-------- Data to examine
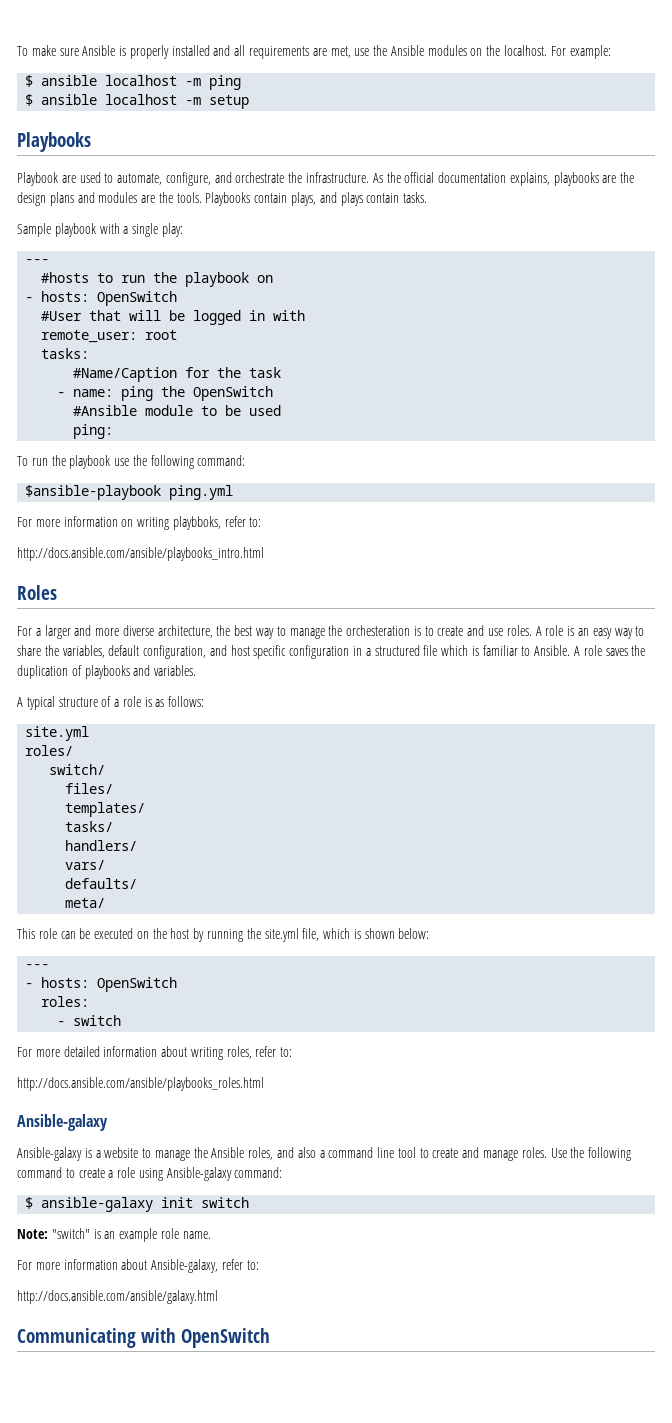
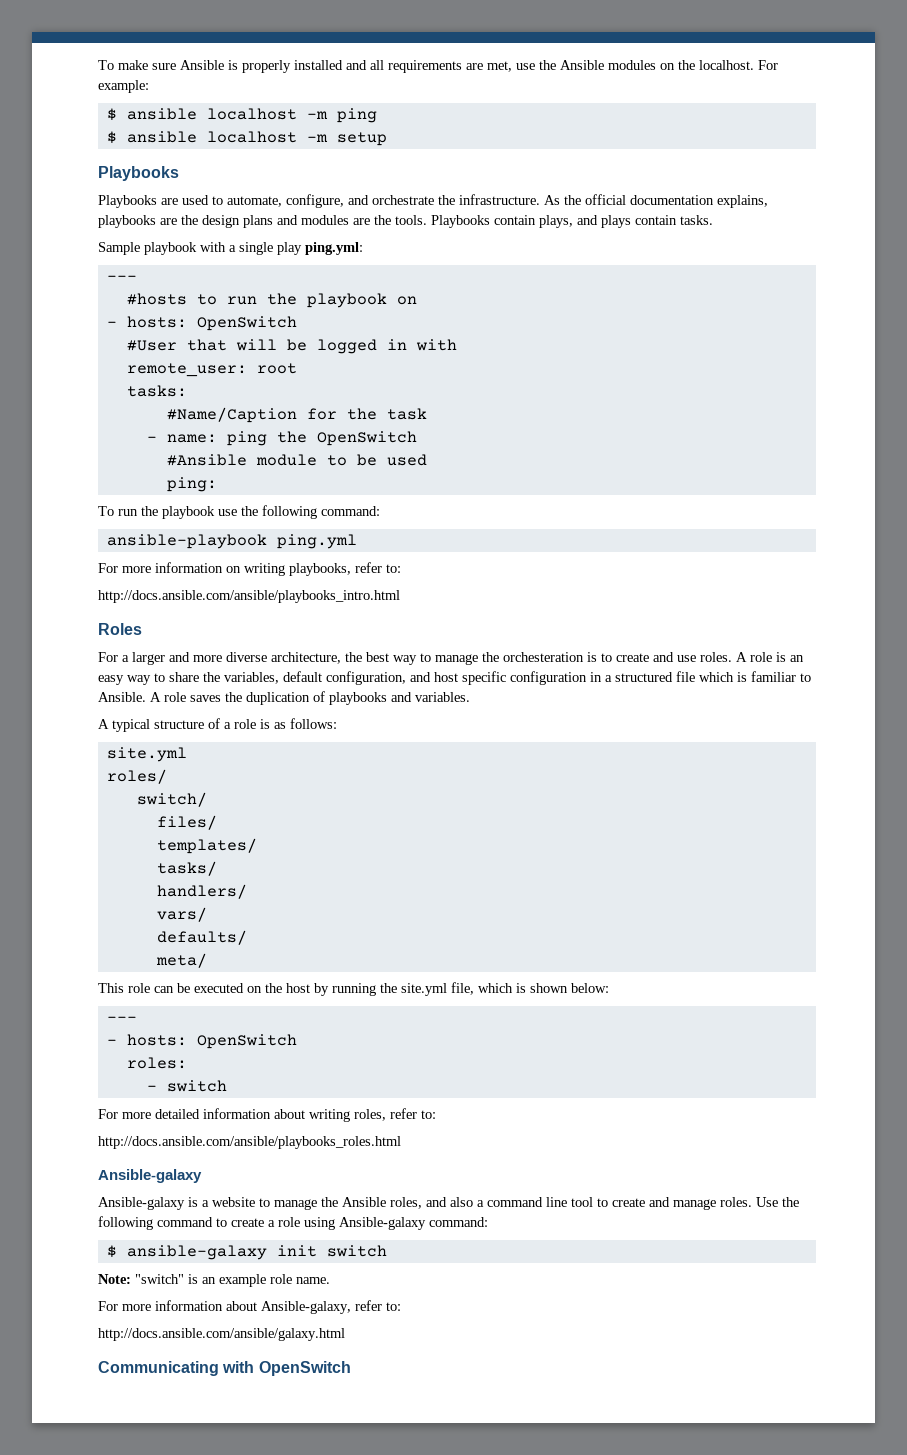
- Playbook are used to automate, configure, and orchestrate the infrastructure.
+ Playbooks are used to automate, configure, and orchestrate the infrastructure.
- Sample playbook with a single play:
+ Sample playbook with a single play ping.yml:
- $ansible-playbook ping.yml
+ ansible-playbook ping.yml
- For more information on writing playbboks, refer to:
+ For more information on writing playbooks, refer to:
----------------
Task description ->
Could you work out how many lines above contain the string "ping"? Only the number should be given.

Task answer ->
3